§ THE TASK
The answer must consist solely of the lines from the one containing "border: 3px solid" through the last line of the records, set down exactly and without any pictures.

§ DATA UNDER STUDY

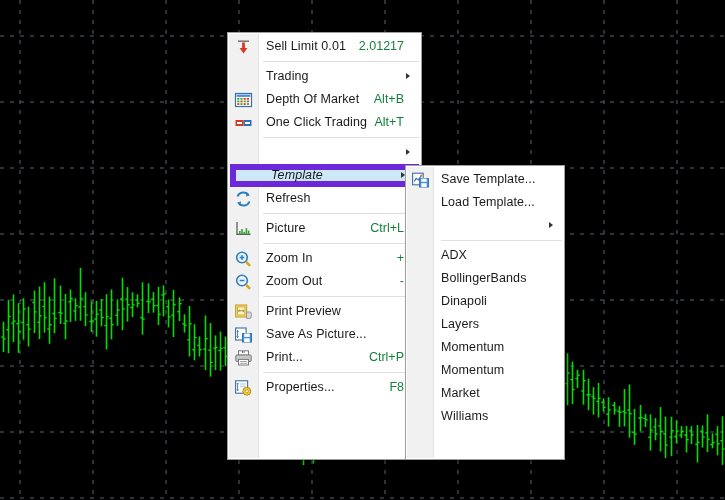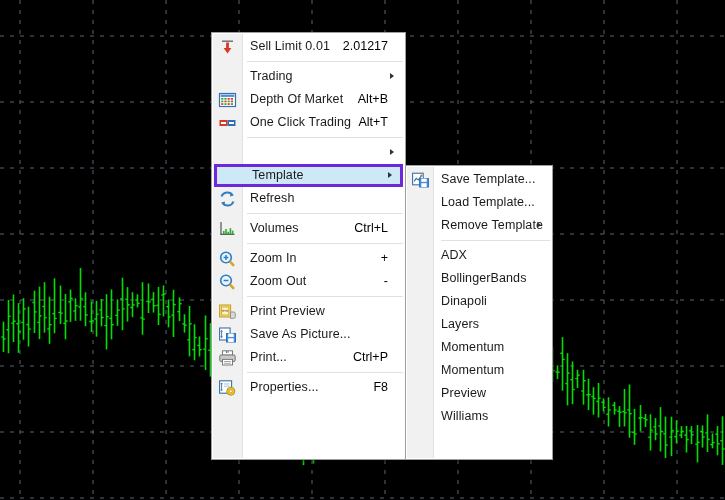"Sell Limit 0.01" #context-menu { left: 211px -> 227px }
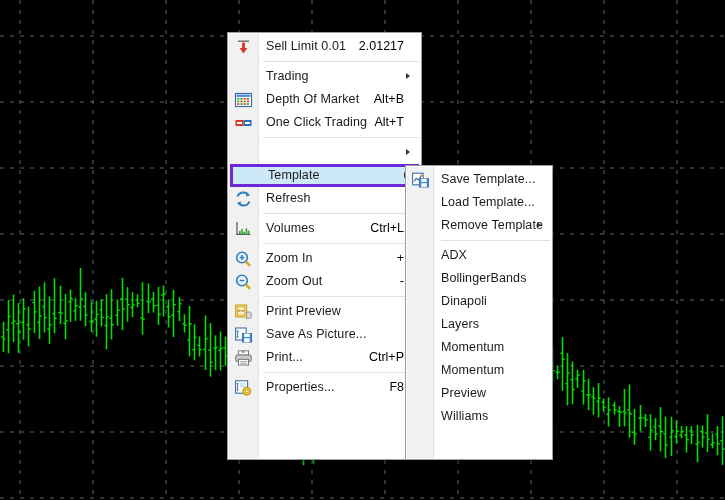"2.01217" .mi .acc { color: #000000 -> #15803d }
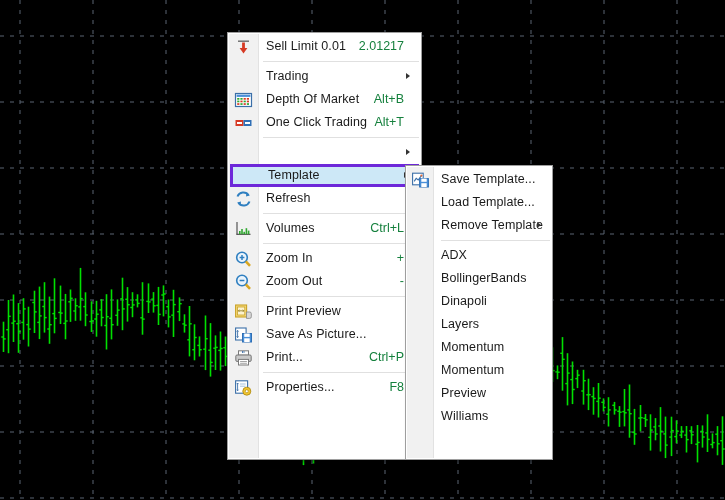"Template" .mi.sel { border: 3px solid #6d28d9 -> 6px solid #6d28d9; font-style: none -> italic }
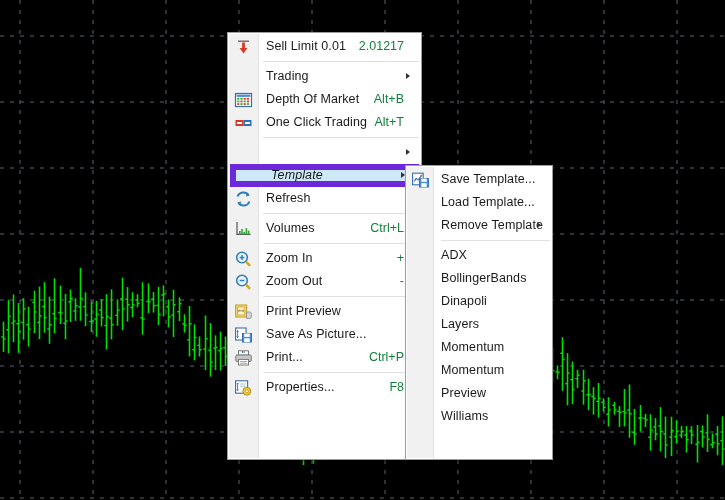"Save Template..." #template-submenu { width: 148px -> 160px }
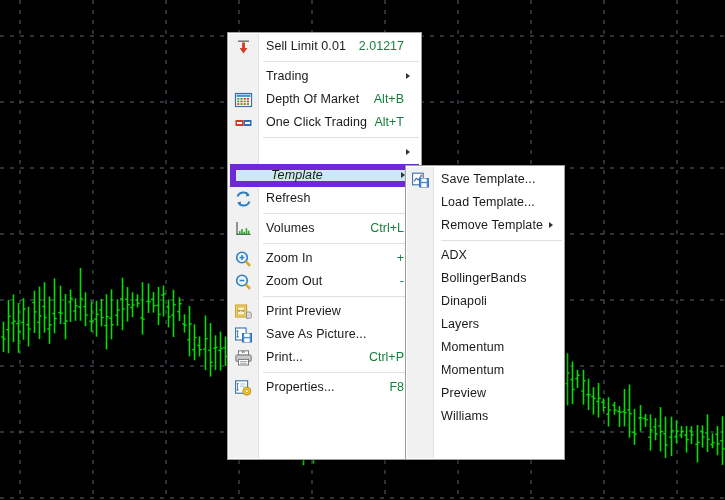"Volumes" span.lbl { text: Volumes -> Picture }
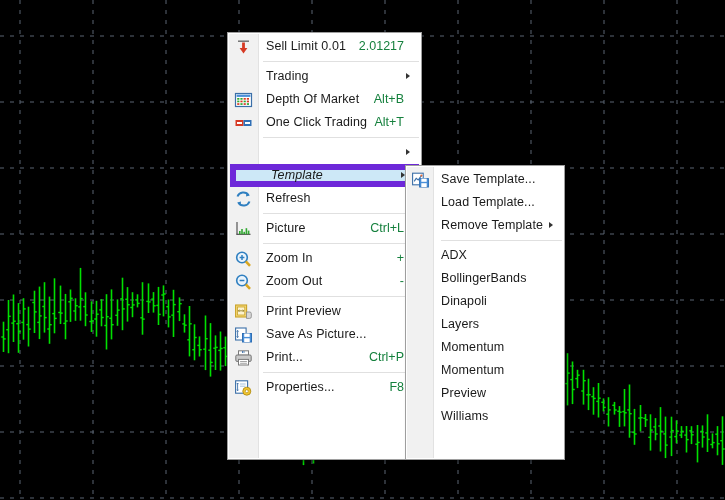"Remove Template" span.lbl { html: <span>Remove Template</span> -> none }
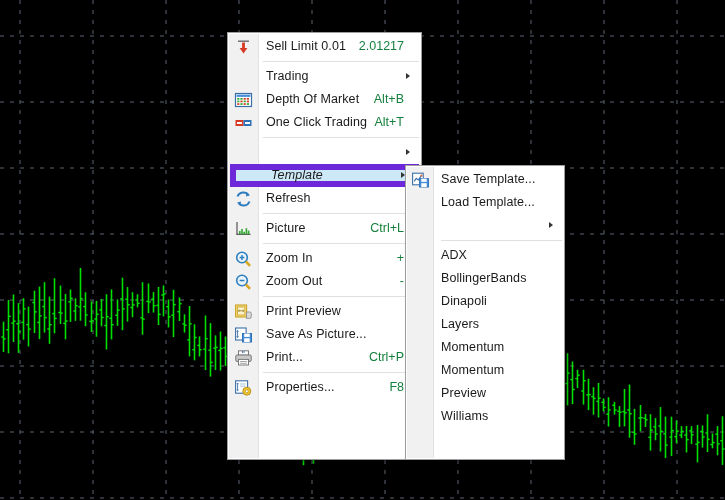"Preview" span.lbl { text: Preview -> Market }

§ REPLY
"Template" .mi.sel { border: 3px solid #6d28d9 -> 6px solid #6d28d9; font-style: none -> italic }
"Save Template..." #template-submenu { width: 148px -> 160px }
"Volumes" span.lbl { text: Volumes -> Picture }
"Remove Template" span.lbl { html: <span>Remove Template</span> -> none }
"Preview" span.lbl { text: Preview -> Market }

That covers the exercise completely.